Les effets du Brexit risquent de se faire longtemps sentir… La décision des habitants du Royaume-Uni de quitter l’Union européenne pèse sur la monnaie unique et a durement impacté le taux de change euro/dollar US en ce mois de juillet. Mais ce n’est pas la seule raison, puisque la monnaie américaine a profité d’excellentes nouvelles sur le plan économique :

  • des créations d’emplois en nombre ;
  • une hausse du secteur immobilier, et notamment de la construction de nouveaux logements ;
  • une augmentation de la production industrielle et des ventes au détail.

La baisse de l’euro (tout comme celle de la livre sterling) a donc été continue en juillet… sauf durant la semaine 29. Les raisons ? L’annonce de la prise de fonction de Theresa May et de son gouvernement, en lieu et place de David Cameron et son équipe, d’une part, et la décision de la Banque d’Angleterre de ne pas relever ses taux d’intérêt, afin de contrer les effets économiques liés au Brexit, d’autre part.
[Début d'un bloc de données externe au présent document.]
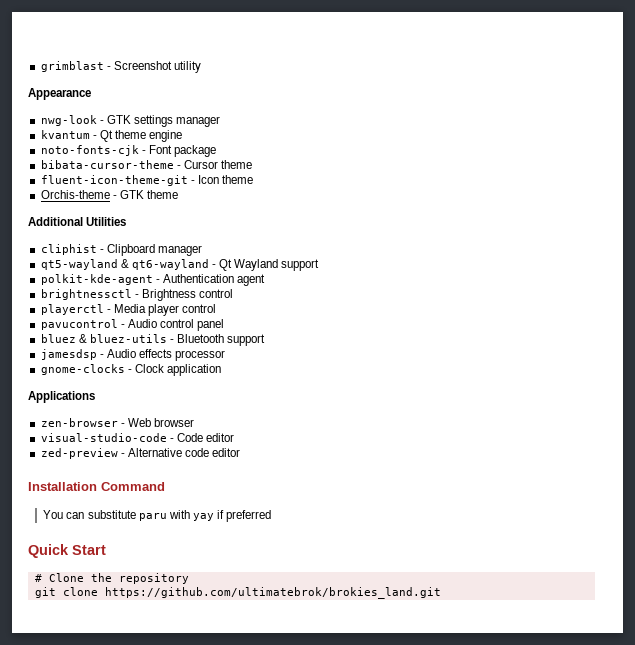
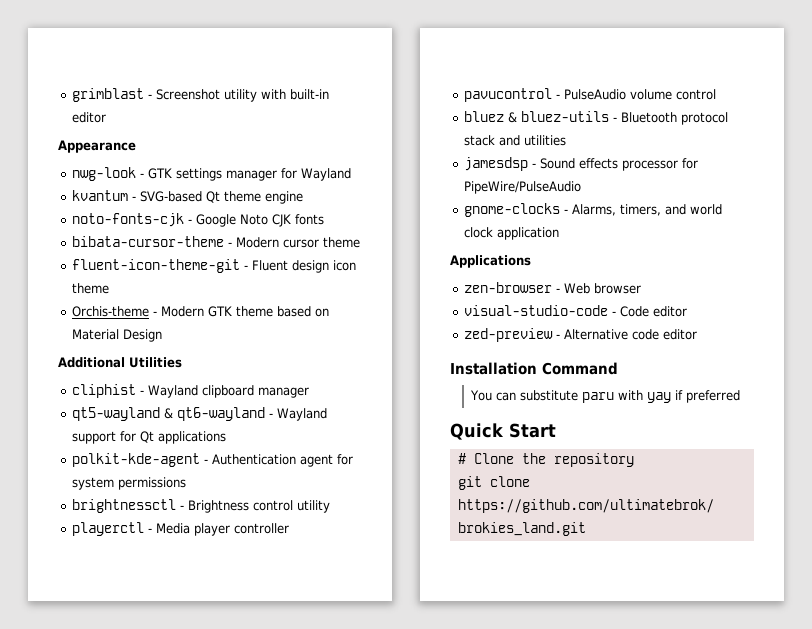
- grimblast - Screenshot utility
+ grimblast - Screenshot utility with built-in editor
- nwg-look - GTK settings manager
+ nwg-look - GTK settings manager for Wayland
- kvantum - Qt theme engine
+ kvantum - SVG-based Qt theme engine
- noto-fonts-cjk - Font package
+ noto-fonts-cjk - Google Noto CJK fonts
- bibata-cursor-theme - Cursor theme
+ bibata-cursor-theme - Modern cursor theme
- fluent-icon-theme-git - Icon theme
+ fluent-icon-theme-git - Fluent design icon theme
- Orchis-theme - GTK theme
+ Orchis-theme - Modern GTK theme based on Material Design
- cliphist - Clipboard manager
+ cliphist - Wayland clipboard manager
- qt5-wayland & qt6-wayland - Qt Wayland support
+ qt5-wayland & qt6-wayland - Wayland support for Qt applications
- polkit-kde-agent - Authentication agent
+ polkit-kde-agent - Authentication agent for system permissions
- brightnessctl - Brightness control
+ brightnessctl - Brightness control utility
- playerctl - Media player control
+ playerctl - Media player controller
- pavucontrol - Audio control panel
+ pavucontrol - PulseAudio volume control
- bluez & bluez-utils - Bluetooth support
+ bluez & bluez-utils - Bluetooth protocol stack and utilities
- jamesdsp - Audio effects processor
+ jamesdsp - Sound effects processor for PipeWire/PulseAudio
- gnome-clocks - Clock application
+ gnome-clocks - Alarms, timers, and world clock application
L’effet aura été de courte durée, le dollar profitant du dynamisme de l’économie américaine. La BCE pourrait néanmoins prendre des mesures dans les prochaines semaines pour rétablir la situation.

Les températures

Cette année, le mois de juillet aura été "coupé en deux" : en dessous des normales saisonnières durant les deux premières semaines, puis souvent au dessus les deux semaines suivantes, avec de beaux pics de chaleur. Une amélioration bienvenue pour les juilletistes, qui s’inquiétaient sûrement au vu des températures plutôt fraîches enregistrées en juin.